■ **Exercise description**:
Among the entries below, only the lines starting at the one with "customer number: LDG504 -> LDG544" and ending at the one with "total: 3798.00 -> 3969.00", both included, are to be printed exactly.

■ **Provided information**:
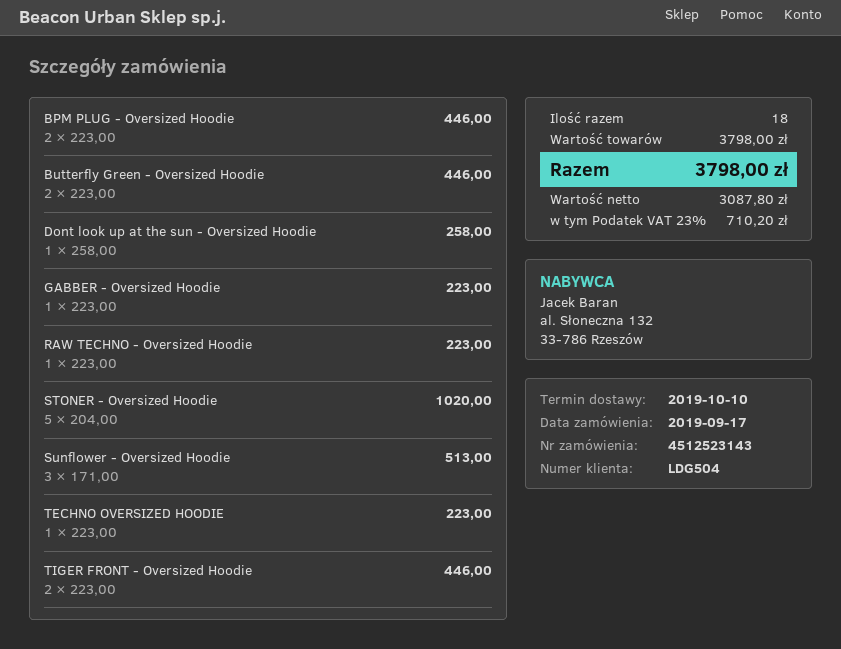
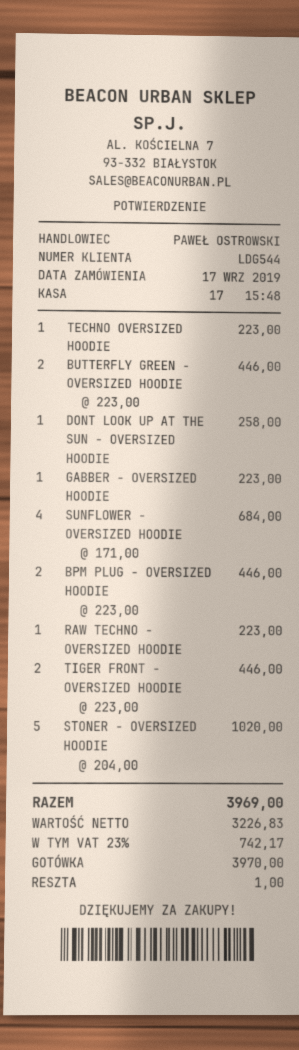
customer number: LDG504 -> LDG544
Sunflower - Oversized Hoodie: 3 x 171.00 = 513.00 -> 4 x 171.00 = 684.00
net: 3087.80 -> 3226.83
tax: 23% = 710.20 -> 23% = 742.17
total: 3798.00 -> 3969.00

...

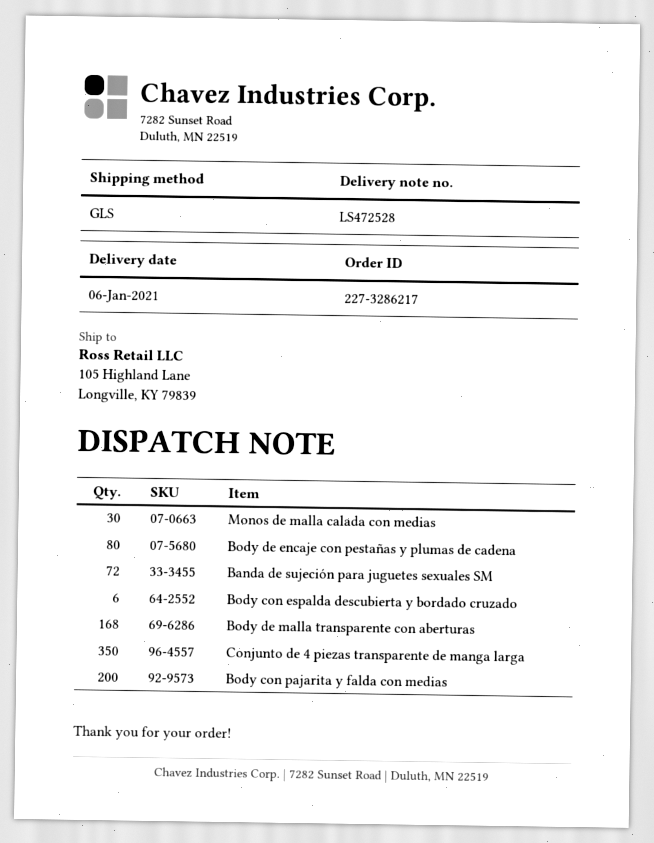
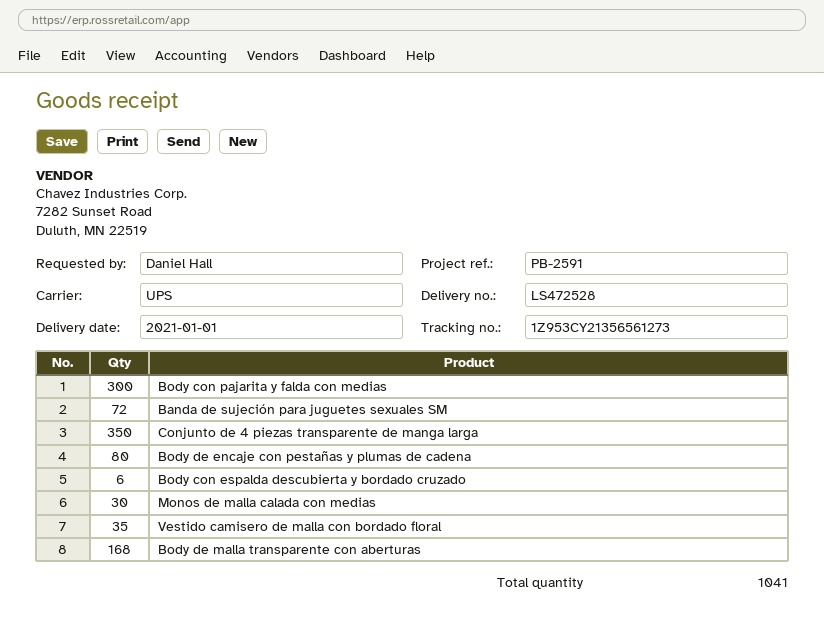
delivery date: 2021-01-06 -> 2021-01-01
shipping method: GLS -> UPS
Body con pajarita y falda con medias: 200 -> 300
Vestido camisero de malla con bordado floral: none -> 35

■ **Answer**:
customer number: LDG504 -> LDG544
Sunflower - Oversized Hoodie: 3 x 171.00 = 513.00 -> 4 x 171.00 = 684.00
net: 3087.80 -> 3226.83
tax: 23% = 710.20 -> 23% = 742.17
total: 3798.00 -> 3969.00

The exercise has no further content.